Verkehr und Infrastruktur

Dionewar liegt abseits des Netzes der Nationalstraßen. Die Gemeinde Dionewar im Ganzen ist grundsätzlich nur auf dem Wasserweg erreichbar. Um von Dionewar aus wenigstens das Nachbardorf Niodior zuverlässig auf dem Landweg erreichen zu können, hat man eine 860 Meter lange Damm-Brücken-Kombination mit einer 260 Meter langen Brücke über einen von Westen in die Hauptinsel einschneidenden Bolong geschaffen.

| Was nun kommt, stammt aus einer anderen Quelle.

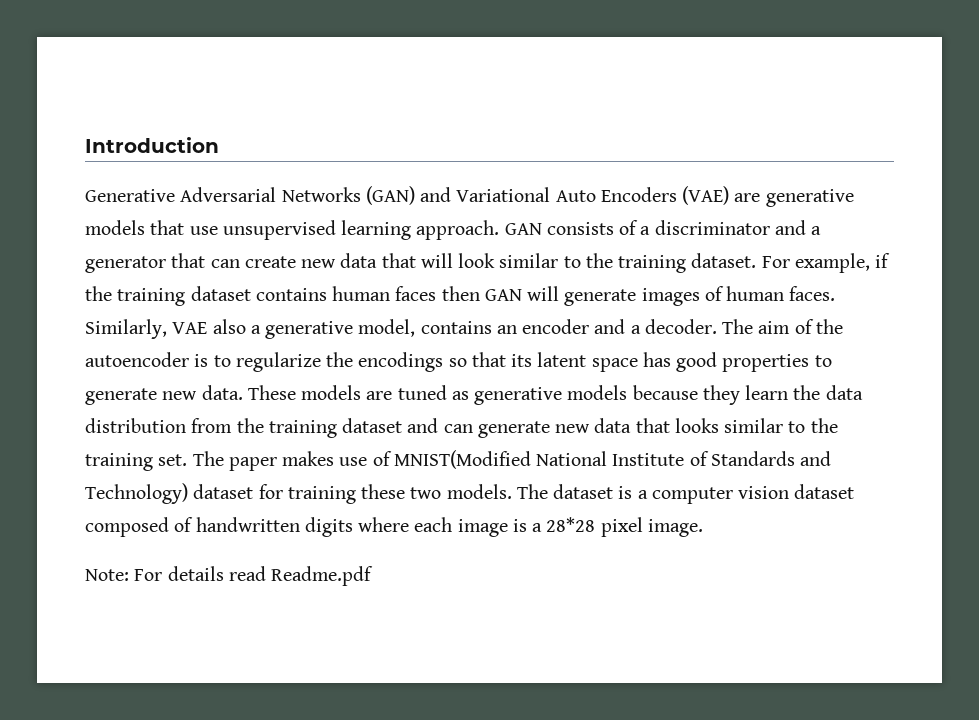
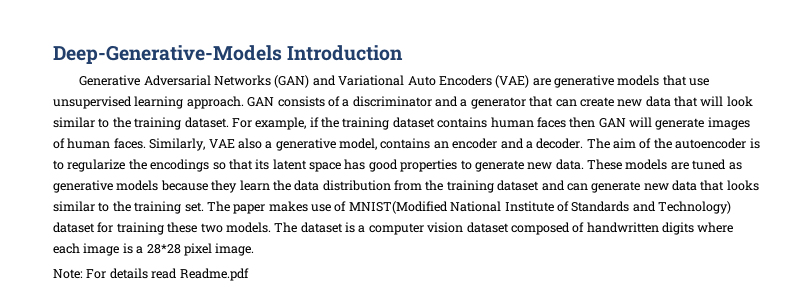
- Introduction
+ Deep-Generative-Models Introduction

Als die wichtigsten Verkehrsmittel sind am Hauptort aus der Satellitenperspektive rund 100 am Ufer oder in Ufernähe liegende größere und kleinere Pirogen zählbar, die den Personen- und Warenverkehr des Ortes bewältigen und nicht zuletzt dem Fischfang und der Gewinnung von Meeresfrüchten dienen.

Wirtschaft

Die Wirtschaft der Gemeinde basiert hier wie in allen Gemeinden des Deltas hauptsächlich auf Fischerei, der Gewinnung von Mangrovenprodukten und in geringerem Maße auf Landwirtschaft, Viehzucht und Imkerei. Durch die Lage im UNESCO-Welterbe Saloum-Delta mit seinen Natur- und Kulturschätzen ist der Ökotourismus wirtschaftlich von Bedeutung und wird von den zahlreichen in der Region tätigen NGOs und internationalen Organisationen gefördert.[8]